To Korean readers who are not accustomed to American customs and
culture, what happens in Oh Hyoung-kuhn’s photographs should surely look
strange. For to Koreans, America is better known through tourist stereotypical
images such as skyscrapers of New York City, manors of Beverly Hills or Walt
Disney World. How the common people of American countryside actually live
and enjoy their lives is indeed not very well known to Korean people. However,
the images of these people can also look strange to middle class Americans. If
the life revolving around New York Times, Macy’s, wine or coffee at a street
cafe and health food with little or no fat is thought to be normal, the life of ‘red
necks’ working at farms, drinking beer rather than wine and eating fat rich fried
chickens is an area of the Other. In America where lives are equalized to a
great extent over diverse areas, the countryside is the Other to the urban. Just
as Europeans established themselves as modern subjects while constituting
non-Europeans as the Other, the urban people of America became American
subject while othering the country people.

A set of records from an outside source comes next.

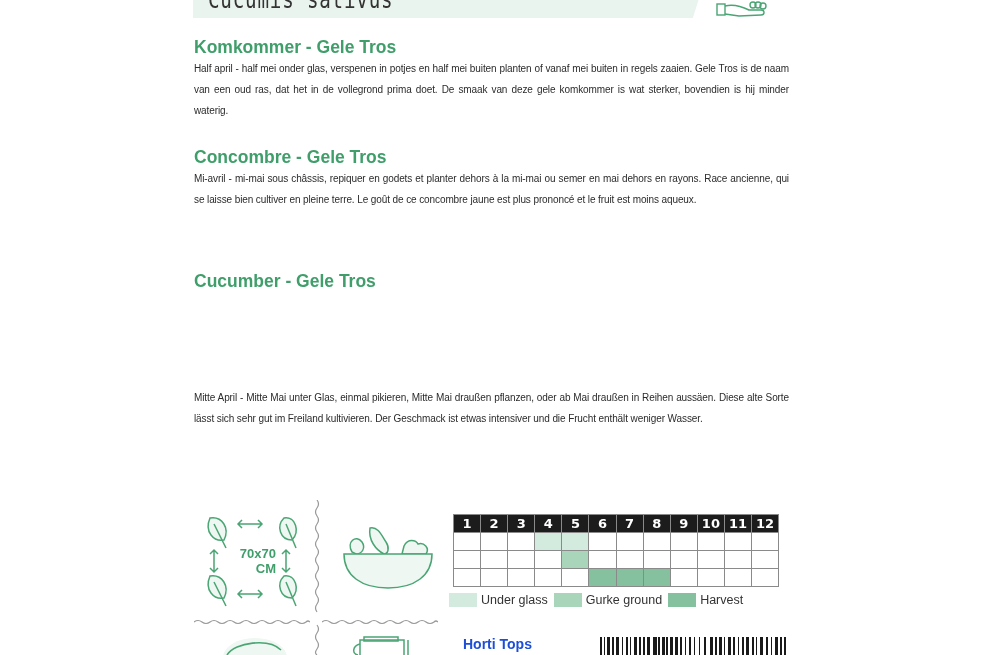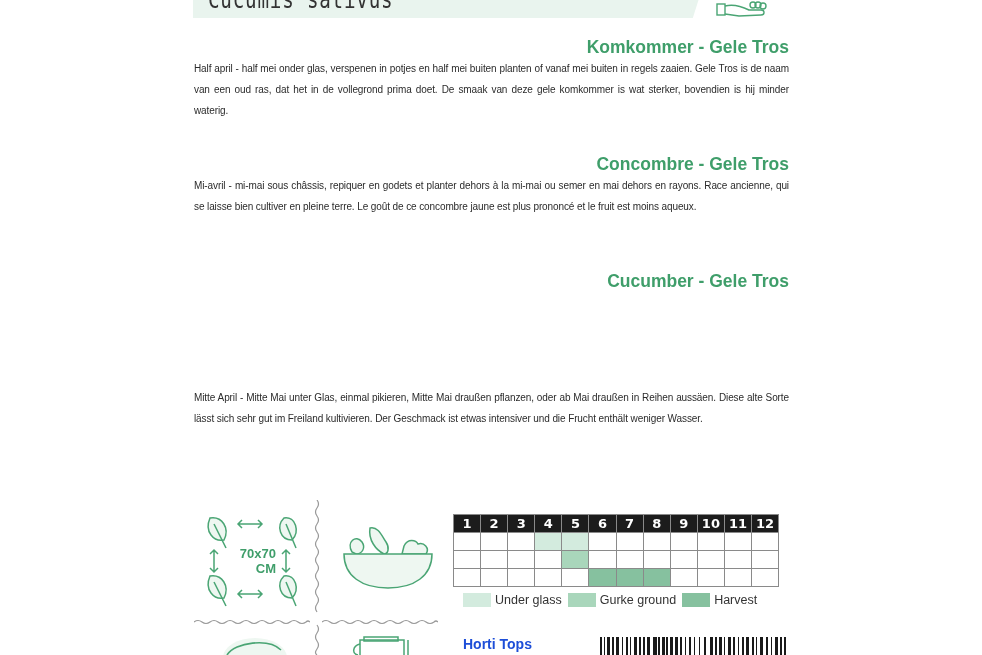"Komkommer - Gele Tros" .sec-title { text-align: right -> none }
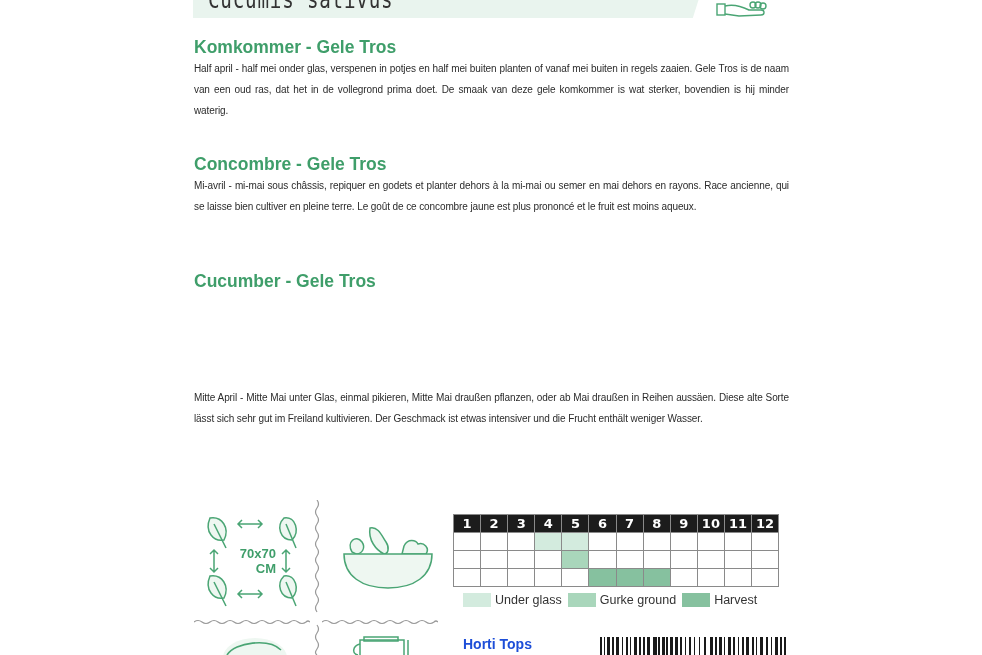"Concombre - Gele Tros" #sec-fr { top: 153px -> 146px }
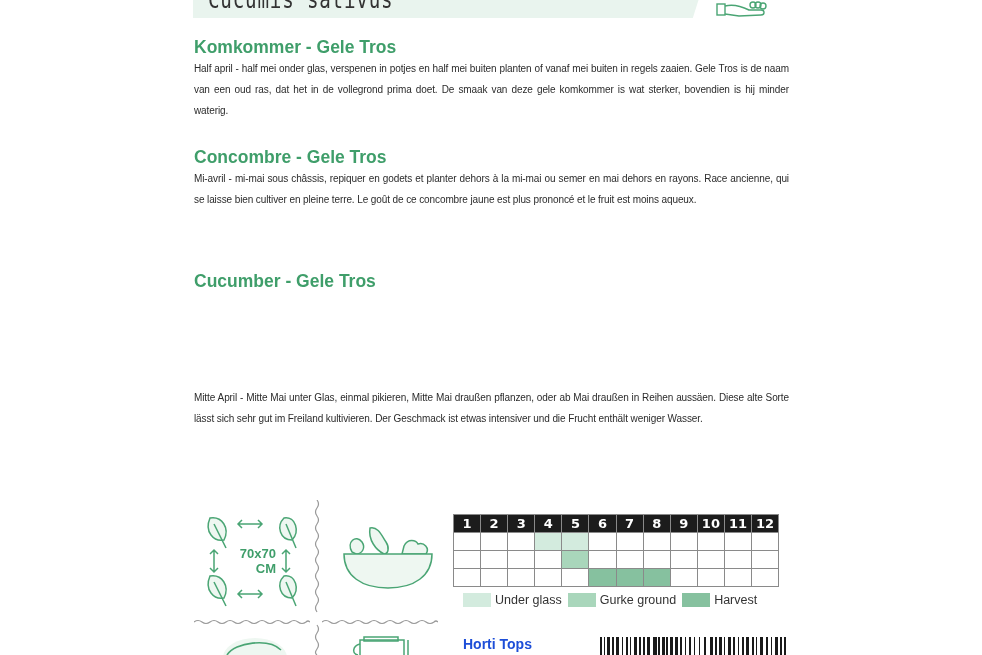"Under glass" .legend { left: 463px -> 449px }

The New Deal documentary photographs of the 1930s are examples of such
a successful othering. For no one thinks of those images as a realm that
constitutes the country people as the Other but as “a truthful depiction of the
countryside devastated by Depression and sandstorm.” However, in the sense
that the readers of documentary photographs at that time mainly comprised of
the people of New York or Chicago who could afford to have cultural habit and
economic means to buy Life magazine and visit art gallery exhibitions, they
belong to totally different natural, cultural conditions than the subject of
documentary photographs.
To Korean people, the rural people of America are doubly othered area.
They were othered once when pictured in photographs, which were an urban
medium (the photograph produced as a work of art and exhibited in a gallery is
surely an urban phenomenon), and once more when their images were seen to
Korean viewers. What matters here is the status given to people when they are
turned to images. ‘Red neck’ is ‘red neck’ only when seen by urban people. By
the same token, Korean people never recognize themselves as ‘yellow’ but as
part of general human beings. The problem occurs when the two different
systems of Korea and America meet each other. But the difference between the
two systems, which is not a relative one but posited in a severe political,
economical, military and cultural imbalance between two countries does not
operate in Oh Hyoung-kuhn’s pictures. In many ordinary photographs, such an
imbalance vividly resides in the images of American mass culture celebrities as
the ideal of beauty and charm for the rest of the world, and even working its
way out into the retina of Korean people. But, as if bleach soaks out the stain
out of the cloth, the American people captured in Oh Hyoung-kuhn’s
photographs are deprived of such a supremacy by the working of the camera
and flashlight as well as due to the fact that they are common people living in
the periphery of American society.
The flashlight exploding fiercely right in front of the subjects’ face is never a
light that shows them in an honorific way. It is a light of surveillance and
observation developed by the modern disciplinary power. The flashlight
exploding in front of the criminals, homeless and insane of England, France
and America who wanted to conceal their identity and their habitat forcefully
took them into a bright area of administration and public health, i.e., to the
realm of visibility. To be seen meant to be saved. The place reached by the
administrative gaze was improved and supported. It was by being
photographed by Jacob Riis that the slum of the 1920s’ New York City was
saved. Child laborers working under inhuman conditions came to be protected
by the law by being recorded by Lewis Hine. Indeed, Hine’s photographs
decisively helped to pass the law forbidding the employment of children under a
certain age for hard labor.
For the same reason, students want to be seen by their teachers,
entertainers want to be noticed by producers and artists want to be watched by
critics. However, the moment being seen means to be benefited by the
disciplinary gaze, it also means subjection under the controlling power of that
gaze. The extent to which that disciplinary power is permeated into the level of
ordinary people’s lives is well revealed in American movies about fugitives
trying to evade the eyes of the authority. In those movies, we can easily see
scenes in which the fugitives are recognized by anonymous eyes of a
restaurant or a shop employee and clandestinely reported to the police.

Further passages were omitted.